Kanamarayathu is a 1984 Malayalam film written by Padmarajan and directed by I. V. Sasi. It stars Mammootty, Shobhana, Rahman, Lalu Alex, and Seema. The story is an adaptation of the 1912 novel Daddy-Long-Legs by Jean Webster. This film won Kerala State Film Awards for the Best Story (Padmarajan), Best Music Director (Shyam), and Best Female Singer (S. Janaki).

==Plot==
Sherly is an orphan who is sponsored by an old man. On his death, the sponsorship is continued by his son Roy, a rich businessman. But Sherly does not know about him. She comes to a college in the city where Roy's niece, Mercy, is her classmate, and she meets Roy still not knowing he is her sponsor. Alex introduces his brother Baby to Roy, and on Roy's advice Baby starts working in his firm.

At Mercy's birthday party, Baby meets Sherly and falls in love with her. But she is already drawn to Roy, still without knowing that he is her sponsor, and she rejects Baby. Later, Sherly thinks that Roy has no feelings for her. Though he is in love with her, he does not wish to reveal it because of the age gap between them. Also, Baby confuses her by lying to her that Roy and Elsie were in love for a long time and couldn't marry because of Roy's father. Sherly is extremely frustrated at this and in a fit of rage, goes to Elsie and lies to her that she is pregnant with Roy's baby. Elsie is shocked at this and goes to Roy's office and scolds him for his irresponsibility but he tells her that it was not him.

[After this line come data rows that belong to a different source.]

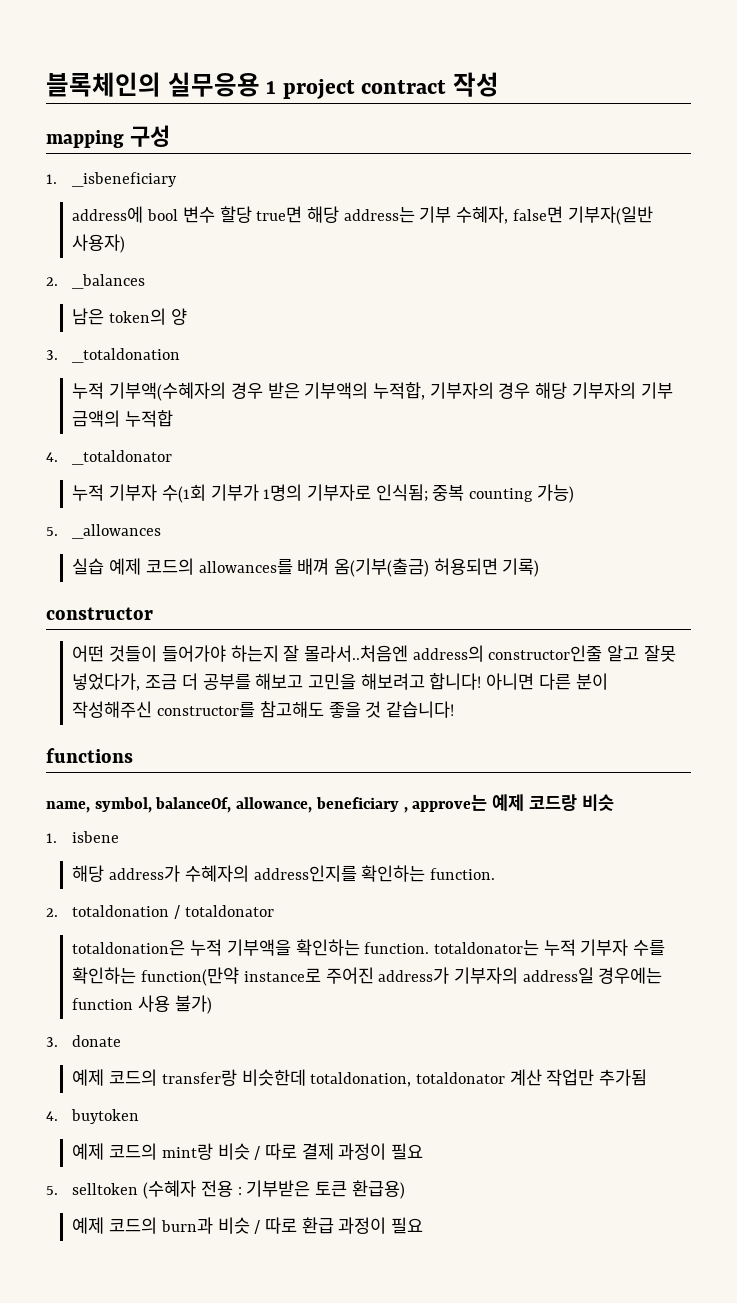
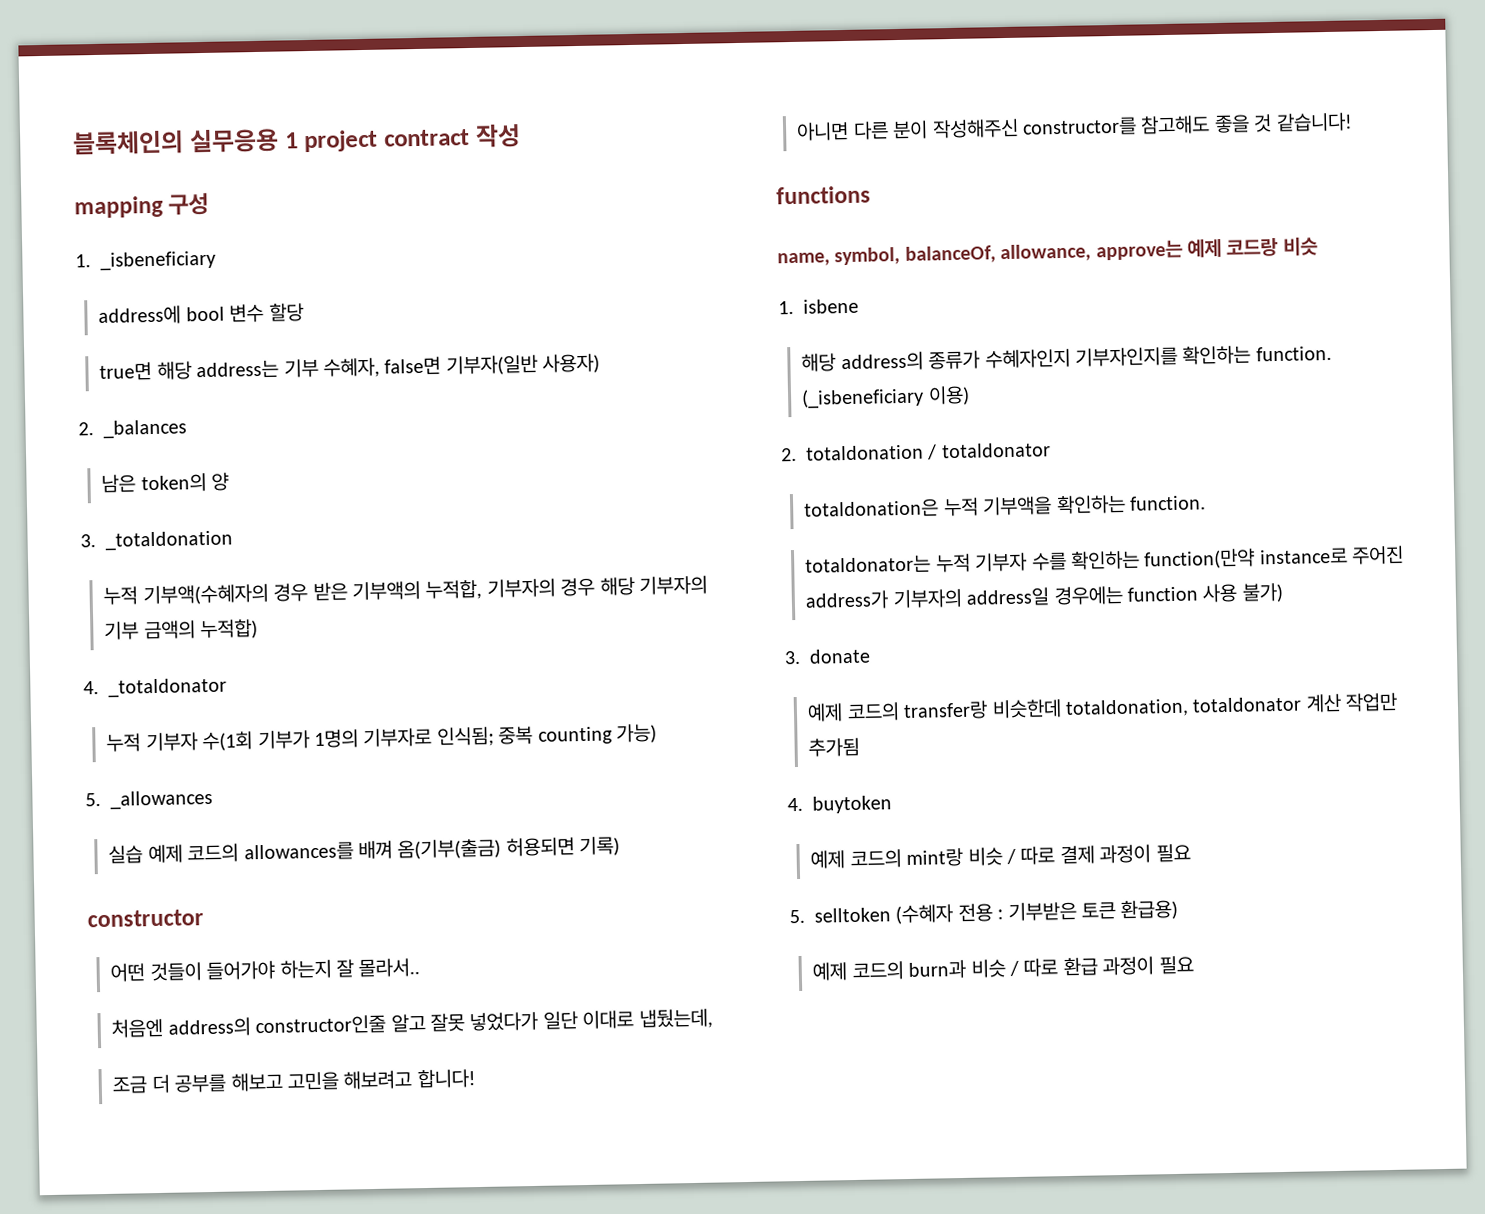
- address에 bool 변수 할당 true면 해당 address는 기부 수혜자, false면 기부자(일반 사용자)
+ address에 bool 변수 할당
+ true면 해당 address는 기부 수혜자, false면 기부자(일반 사용자)
- 누적 기부액(수혜자의 경우 받은 기부액의 누적합, 기부자의 경우 해당 기부자의 기부 금액의 누적합
+ 누적 기부액(수혜자의 경우 받은 기부액의 누적합, 기부자의 경우 해당 기부자의 기부 금액의 누적합)
- 어떤 것들이 들어가야 하는지 잘 몰라서..처음엔 address의 constructor인줄 알고 잘못 넣었다가, 조금 더 공부를 해보고 고민을 해보려고 합니다! 아니면 다른 분이 작성해주신 constructor를 참고해도 좋을 것 같습니다!
+ 어떤 것들이 들어가야 하는지 잘 몰라서..
+ 처음엔 address의 constructor인줄 알고 잘못 넣었다가 일단 이대로 냅뒀는데,
+ 조금 더 공부를 해보고 고민을 해보려고 합니다!
+ 아니면 다른 분이 작성해주신 constructor를 참고해도 좋을 것 같습니다!
- name, symbol, balanceOf, allowance, beneficiary , approve는 예제 코드랑 비슷
+ name, symbol, balanceOf, allowance, approve는 예제 코드랑 비슷
- 해당 address가 수혜자의 address인지를 확인하는 function.
+ 해당 address의 종류가 수혜자인지 기부자인지를 확인하는 function. (_isbeneficiary 이용)
- totaldonation은 누적 기부액을 확인하는 function. totaldonator는 누적 기부자 수를 확인하는 function(만약 instance로 주어진 address가 기부자의 address일 경우에는 function 사용 불가)
+ totaldonation은 누적 기부액을 확인하는 function.
+ totaldonator는 누적 기부자 수를 확인하는 function(만약 instance로 주어진 address가 기부자의 address일 경우에는 function 사용 불가)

He calls Sherly to his office and shouts at her, thinking she is pregnant with Baby's child and lied to the doctor that she is carrying his baby. However, Sherly tells him that she was lying to break them up and also to prove her love for him. She discloses that she cannot live without him.

The Mother Superior of the convent informs Roy that Sherly is going to be sent to Italy to learn music and that she is allowed to become a nun now. On Mother Superior's advice, she decides to become a nun even though she doesn't want to and plans to leave for Italy as gratitude towards Mother and her sponsor.

So, as a final meeting, Sherly sees Roy to let him know that she is leaving and that she cannot see him anymore. She also meets Baby and reveals everything, including the fact that she is an orphan and that she is going to be a nun. He, however, still is willing to marry her. Sherly tells him that she is in love with someone else and her decision to become a nun was because he did not accept her proposal. He insists her on telling him who the person is, to which she responds that it is Roy. Hearing this, he goes to Roy's office and shouts at him for what he did.

As a last wish, Sherly wants to see her unknown sponsor who has blessed her all her life with what she would have never had. Mother Superior meets Roy and discloses Sherly's wish to meet her sponsor before she leaves for Italy. However, he refuses. Mother Superior hands him a letter from Sherly and leaves. Just before her departure, Sherly is told that her sponsor will meet her. She rushes down the orphanage corridor, to find Roy there.

==Cast==

- Mammootty as Roy Varghese
- Shobana as Sherly
- Lalu Alex as Alex
- Rahman as Baby
- Seema as Dr. Elsie George
- Sabitha Anand as Mercy
- Unni Mary as Anne, Alex's wife
- Sukumari as Roy's mother
- Kaviyoor Ponnamma as Mother Superior
- Bahadoor as Mathappan

==Release==
The film was released on 27 July 1984.

===Box office===
The film was a commercial success.

== Soundtrack ==

S. Janaki won the Kerala State Film Award for Best Singer ( Female ) for the song "Kasthuriman Kurunne". The song "Oru Madhura Kinavin" was remixed and used in the Prithviraj Sukumaran starring Teja Bhai and Family (2011), sung by Vijay Yesudas, whose father had sung the original.

| No. | Title | Artist(s) | Length |
|---|---|---|---|
| 1. | "Kasthuriman Kurunne" | S. Janaki |  |
| 2. | "Kasthuriman Kurunne" | Krishnachandran |  |
| 3. | "Illiyilam Kili Chillimulam Kili" | S. Janaki |  |
| 4. | "Oru Madhura Kinavin" | K. J. Yesudas |  |

==Remake==

Kanamarayathu was remade in Hindi as Anokha Rishta in 1986 starring Rajesh Khanna and Smita Patil.